Wessen Überlegungen treffen zu?

Österreich geht bekanntlich einen anderen Weg. Die Regierung hat die Forderung von SPÖ wie ÖGB nach Erhöhung des Arbeitslosengeldes bekanntlich stets zurückgewiesen, und neuerdings kann auch Finanzminister Gernot Blümel sich auf die Expertise eines Professors für Volkswirtschaftslehre, nämlich des neuen Arbeitsministers Martin Kocher stützen. Begründet hat Kocher seine Ablehnung damit, dass man Arbeitslose nicht unterschiedlich behandeln könne. Das stimmt in Grenzen, aber man könnte den allenfalls Benachteiligten (Personen, die schon wieder Arbeit haben) die Erhöhung ja nachzahlen. Eher scheint mir die Ablehnung Kochers wie Blümels Sorge vor höheren Staatsschulden zu entsprechen, denn die werden durch ein erhöhtes Arbeitslosengeld primär natürlich erhöht- nur dass Krugman/Yellen eben meinen, dass es in der Folge zu einer Verringerung der Staatszuschüsse an Unternehmen käme.

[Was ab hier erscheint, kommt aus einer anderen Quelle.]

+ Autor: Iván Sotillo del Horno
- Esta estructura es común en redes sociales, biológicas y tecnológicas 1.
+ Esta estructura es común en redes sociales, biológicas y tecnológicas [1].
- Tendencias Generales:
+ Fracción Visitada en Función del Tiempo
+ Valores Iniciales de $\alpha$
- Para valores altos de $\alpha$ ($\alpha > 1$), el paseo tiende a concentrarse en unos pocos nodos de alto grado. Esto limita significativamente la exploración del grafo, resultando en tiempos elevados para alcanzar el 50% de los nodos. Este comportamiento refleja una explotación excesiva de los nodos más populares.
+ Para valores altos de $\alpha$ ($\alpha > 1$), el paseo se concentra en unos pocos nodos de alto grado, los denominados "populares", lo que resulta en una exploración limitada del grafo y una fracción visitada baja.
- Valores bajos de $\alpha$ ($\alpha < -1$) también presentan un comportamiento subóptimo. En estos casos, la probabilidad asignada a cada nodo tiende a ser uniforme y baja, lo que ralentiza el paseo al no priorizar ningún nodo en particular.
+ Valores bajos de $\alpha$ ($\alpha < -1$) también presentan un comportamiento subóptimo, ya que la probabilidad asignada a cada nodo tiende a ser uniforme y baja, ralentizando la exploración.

Ich halte deren Überlegungen jedenfalls für überzeugender als die Blümels und Kochers. Österreich, so fürchte ich, wird relativ weit mehr für die Rettung von Unternehmen ausgeben müssen als die USA für die Erhöhung des Arbeitslosengeldes.

Wie lernfähig ist Blümel?

Kocher und Blümel eint auch die Forderung, die Staatsschuld ab Ende der Krise durch „Sparen des Staates“ in absehbarer Zeit- Blümel: „in zehn Jahren sollte das möglich sein“- wieder zu reduzieren. Ich halte diesen Versuch für so chancenlos wie verhängnisvoll: Es ist noch nie in der Geschichte gelungen, die Wirtschaft durch Sparen des Staates zu beleben. Dem einzigen gelegentlich vorgebrachten Beispiel, Schwedens Sanierung 1993, lag nicht Sparen, sondern die Abwertung der Schwedenkrone zugrunde.

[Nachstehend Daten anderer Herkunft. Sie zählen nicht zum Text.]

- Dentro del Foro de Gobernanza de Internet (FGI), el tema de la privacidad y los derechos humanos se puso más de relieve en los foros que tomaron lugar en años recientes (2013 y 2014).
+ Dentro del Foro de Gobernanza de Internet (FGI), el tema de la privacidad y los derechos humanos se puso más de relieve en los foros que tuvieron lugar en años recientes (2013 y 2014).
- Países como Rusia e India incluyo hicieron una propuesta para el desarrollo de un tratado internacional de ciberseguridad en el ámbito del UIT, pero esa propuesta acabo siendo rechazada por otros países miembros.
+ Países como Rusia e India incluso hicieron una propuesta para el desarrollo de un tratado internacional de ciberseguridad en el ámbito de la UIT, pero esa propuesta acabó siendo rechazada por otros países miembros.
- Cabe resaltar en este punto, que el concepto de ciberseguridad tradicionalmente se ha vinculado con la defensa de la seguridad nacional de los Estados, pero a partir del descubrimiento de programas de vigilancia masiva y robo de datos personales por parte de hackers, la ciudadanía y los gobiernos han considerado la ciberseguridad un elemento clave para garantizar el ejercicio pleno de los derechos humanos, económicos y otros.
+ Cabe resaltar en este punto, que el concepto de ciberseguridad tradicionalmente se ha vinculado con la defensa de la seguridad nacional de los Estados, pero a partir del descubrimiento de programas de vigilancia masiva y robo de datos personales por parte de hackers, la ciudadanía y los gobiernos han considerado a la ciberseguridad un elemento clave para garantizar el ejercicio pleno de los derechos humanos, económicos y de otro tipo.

Ich hege die Hoffnung, dass Gernot Blümel sich von der Sparverblendung Sebastian Kurz` löst. Er bringt für sein Amt einen scharfen eigenen Verstand mit und könnte sich ja auch einmal mit Experten wie Ewald Nowotny, Agnes Streissler oder Stephan Schulmeister beraten- denn Krugman/Akerlof/Yellen werden schwer zu erreichen sein.

Wo Blümel sicher Recht hat

Dass er dazulernen kann, hat Blümel mit der deutlichen Verbesserung der Hilfsmaßnahmen im Rahmen der zweiten Covid-19-Welle bewiesen: Es fließt mehr Geld und das schneller. Und derzeit kämpft er mehr als berechtigt mit der Europäischen Kommission um die Erhöhung der Zahlungen an Unternehmen. Die Kommission lehnt das mit der absurden Begründung ab, dass Covid-19 nicht mehr als Naturkatastrophe einzustufen sei, die allein dergleichen zuließe. Sie fürchtet, dass Unternehmen unlautere Subventionen und damit Wettbewerbsvorteile erhalten könnten. Blümel meint, dass dieses Risiko vernachlässigbar gering ist neben dem Risiko, dass Unternehmen mangels ausreichend hoher Zahlungen zu Grunde gehen. Ich meine das auch. Blümel, den mittlerweile auch Finanzminister anderer Länder unterstützen, wird sich hoffentlich durchsetzen.

3 Kommentare

  1. Und wieder pfuscht die EU Bürokratie den Staaten ins Handwerk. Und dann noch das Impfstofftheater! Langsam denkt man wirklich, eine Rückkehr zur EWG wäre das Beste für uns alle.

  2. Sehr geehrter Herr Lingens, gibt es da nicht einen wichtigen Unterschied: wir haben ein umfangreiches Programm für die Kurzarbeit, das es in den USA (m.W.) so nicht gibt. Dadurch wird eine noch größereArbeitsllosigkeit vermieden. Hinzu kommen Stundungen und andere Unterstützungen. Außerrdem hatte Hr. Koch noch andere Argumente, die Sie ignorieren.

  3. Völlige Zustimmung! Allerdings ist in Österreich die Neidgenossenschaft besonders stark. Ich befürchte daher, dass die Regierung in dieser Frage nicht rational agieren wird.